START DATA PROVIDED

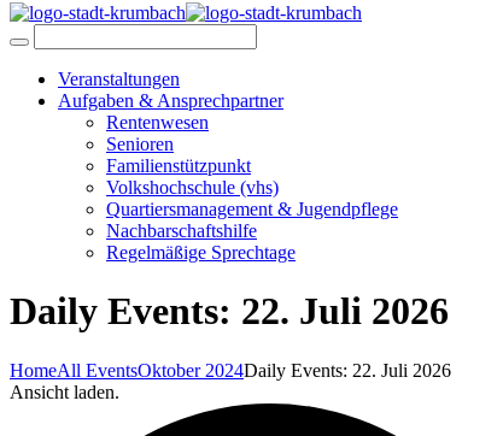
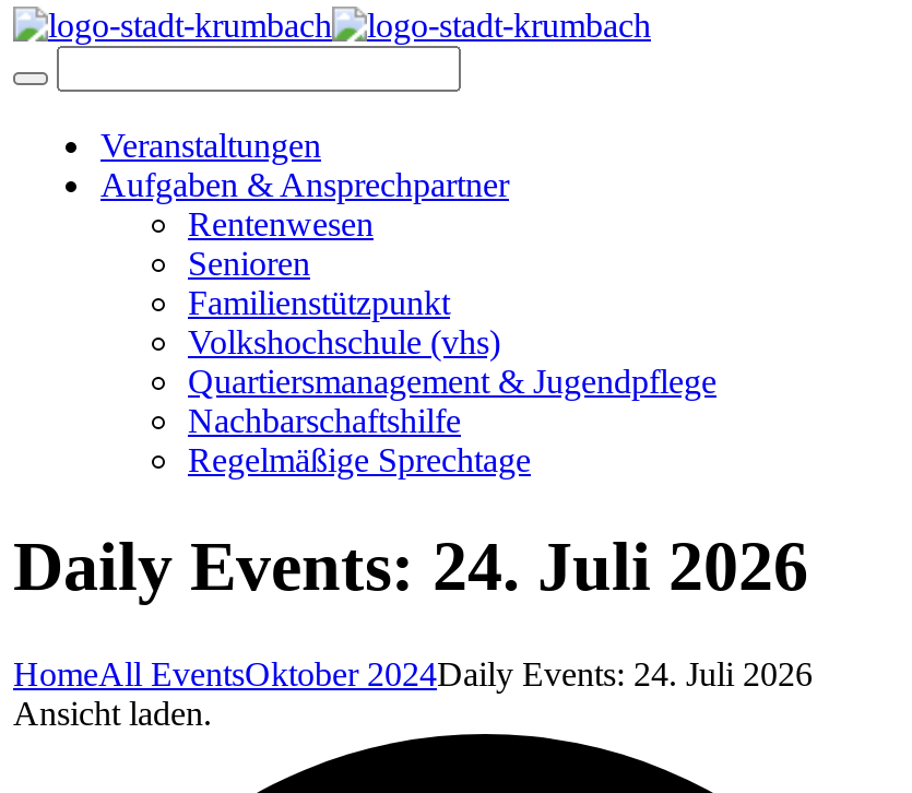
[10,290,449,333] Daily Events: 22. Juli 2026 -> [13,527,808,606] Daily Events: 24. Juli 2026
[10,360,451,380] HomeAll EventsOktober 2024Daily Events: 22. Juli 2026 -> [13,655,813,692] HomeAll EventsOktober 2024Daily Events: 24. Juli 2026

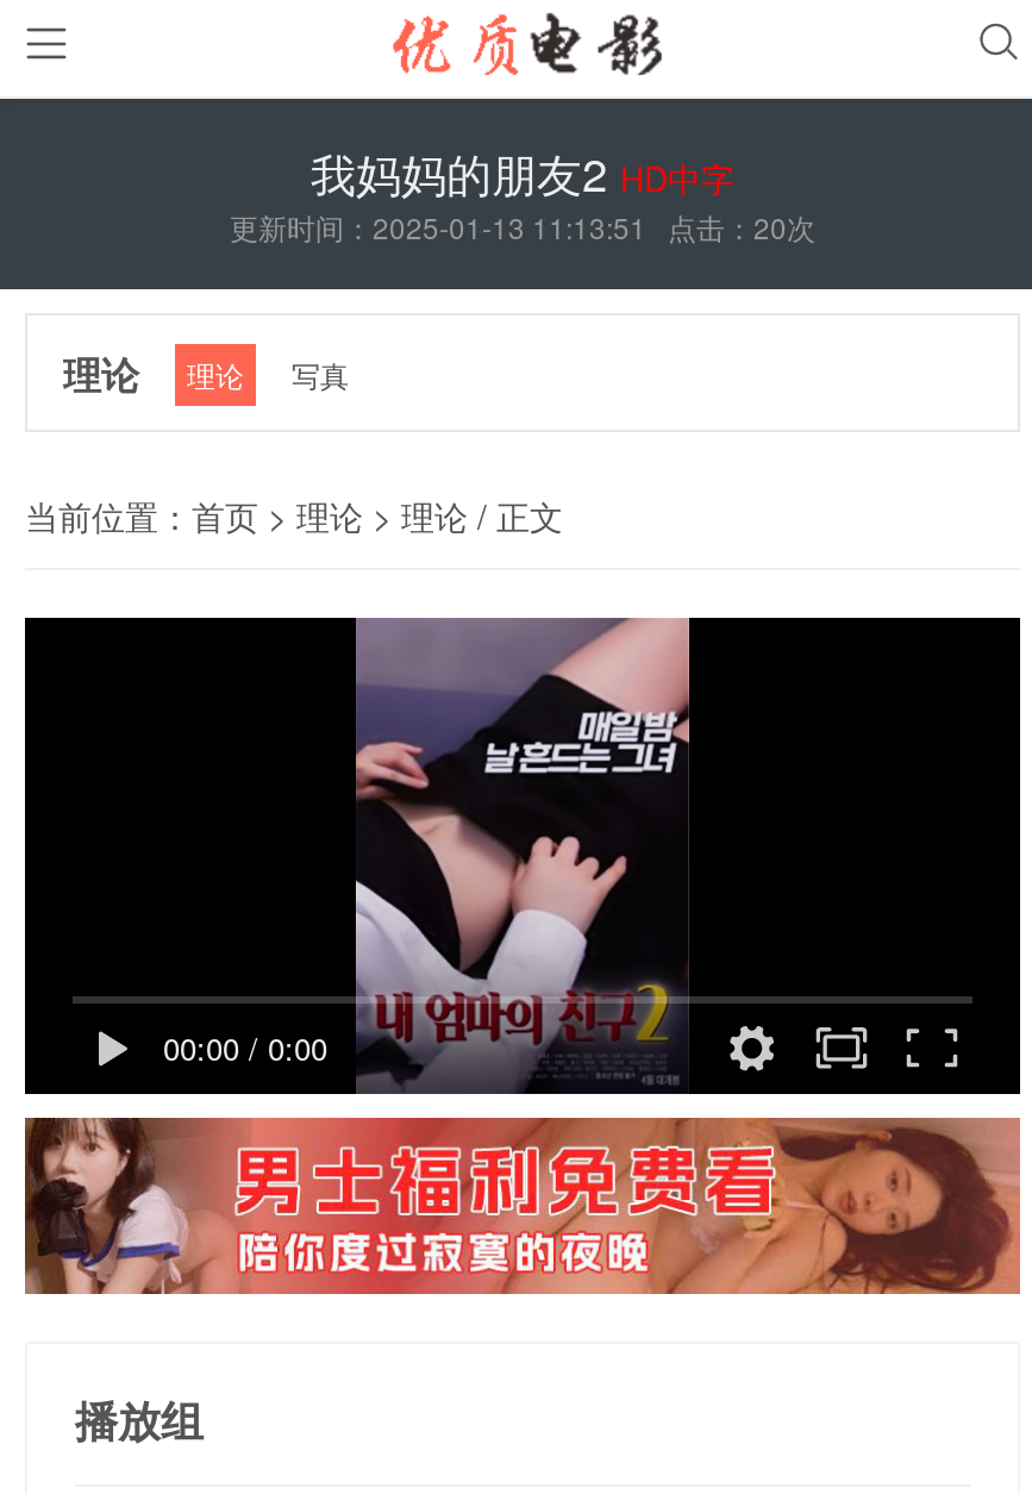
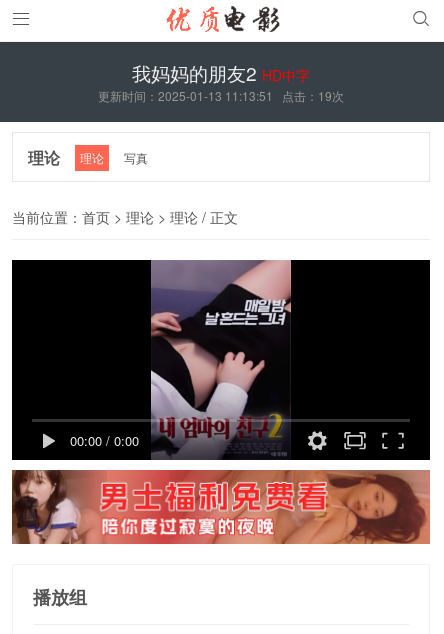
[230,205,815,245] 更新时间：2025-01-13 11:13:51 点击：20次 -> [98,86,344,104] 更新时间：2025-01-13 11:13:51 点击：19次

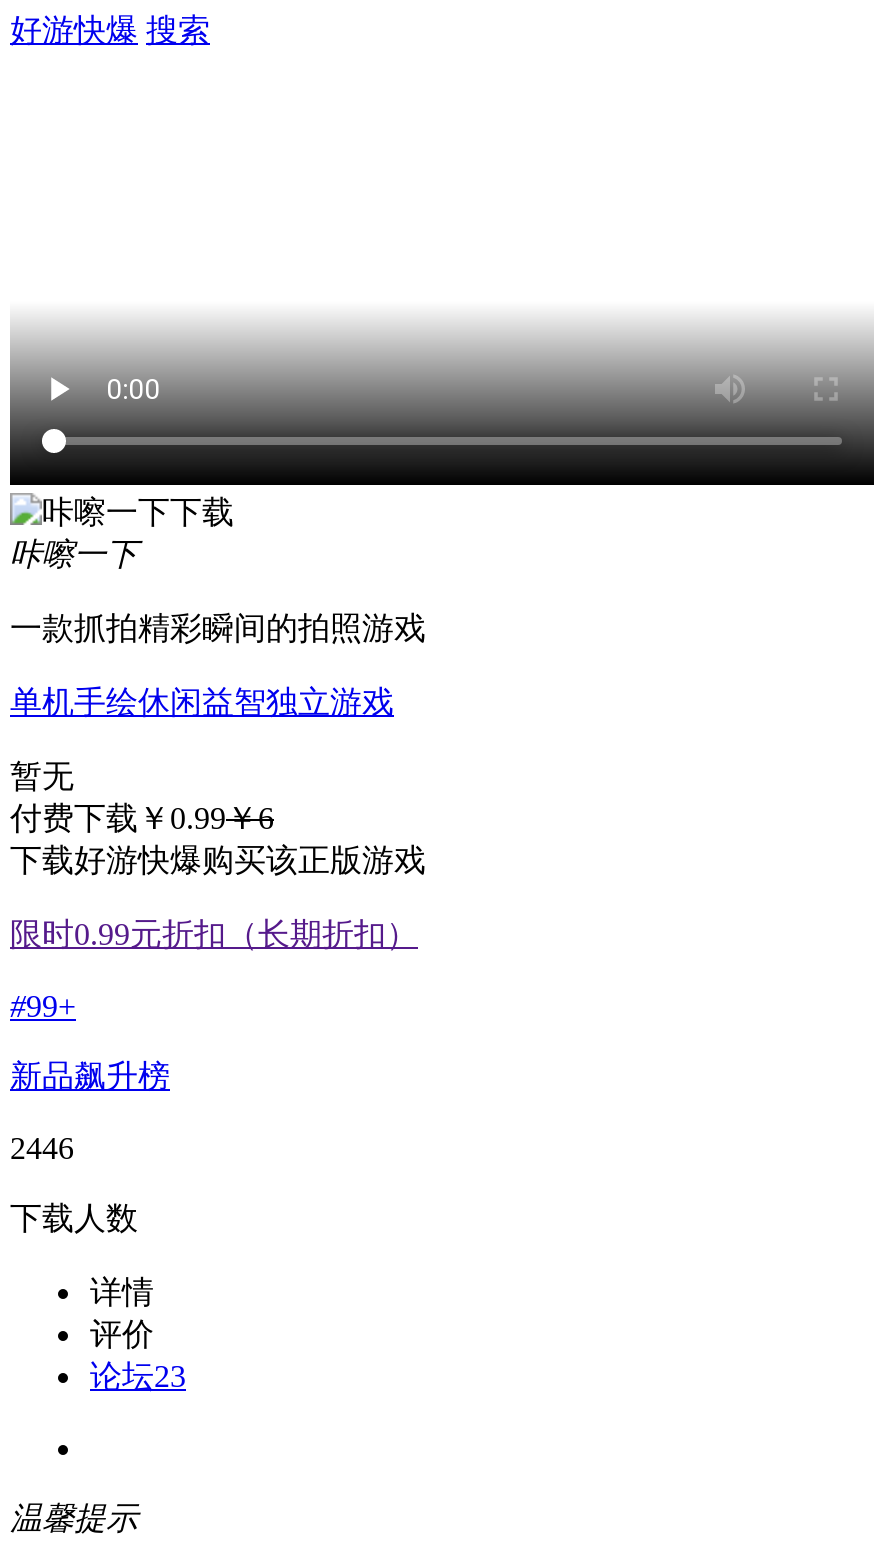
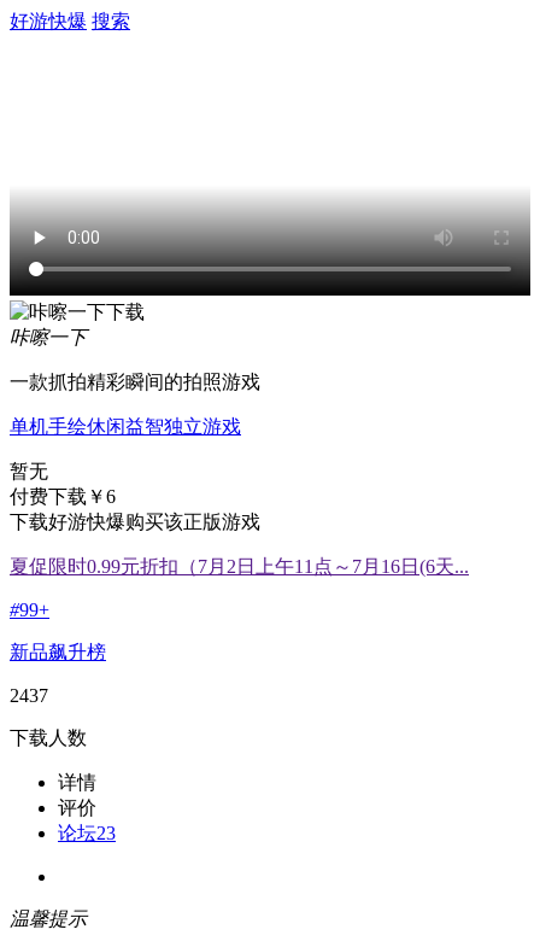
[10,801,274,835] 付费下载￥0.99￥6 -> [10,486,116,507] 付费下载￥6
[10,917,418,951] 限时0.99元折扣（长期折扣） -> [10,556,469,577] 夏促限时0.99元折扣（7月2日上午11点～7月16日(6天...
[10,1131,74,1165] 2446 -> [10,685,48,706] 2437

END DATA PROVIDED

WHAT TO PRODUCE:
Count of lines with the string "Events" in the material above: give that number only.

EXERCISE RESPONSE:
2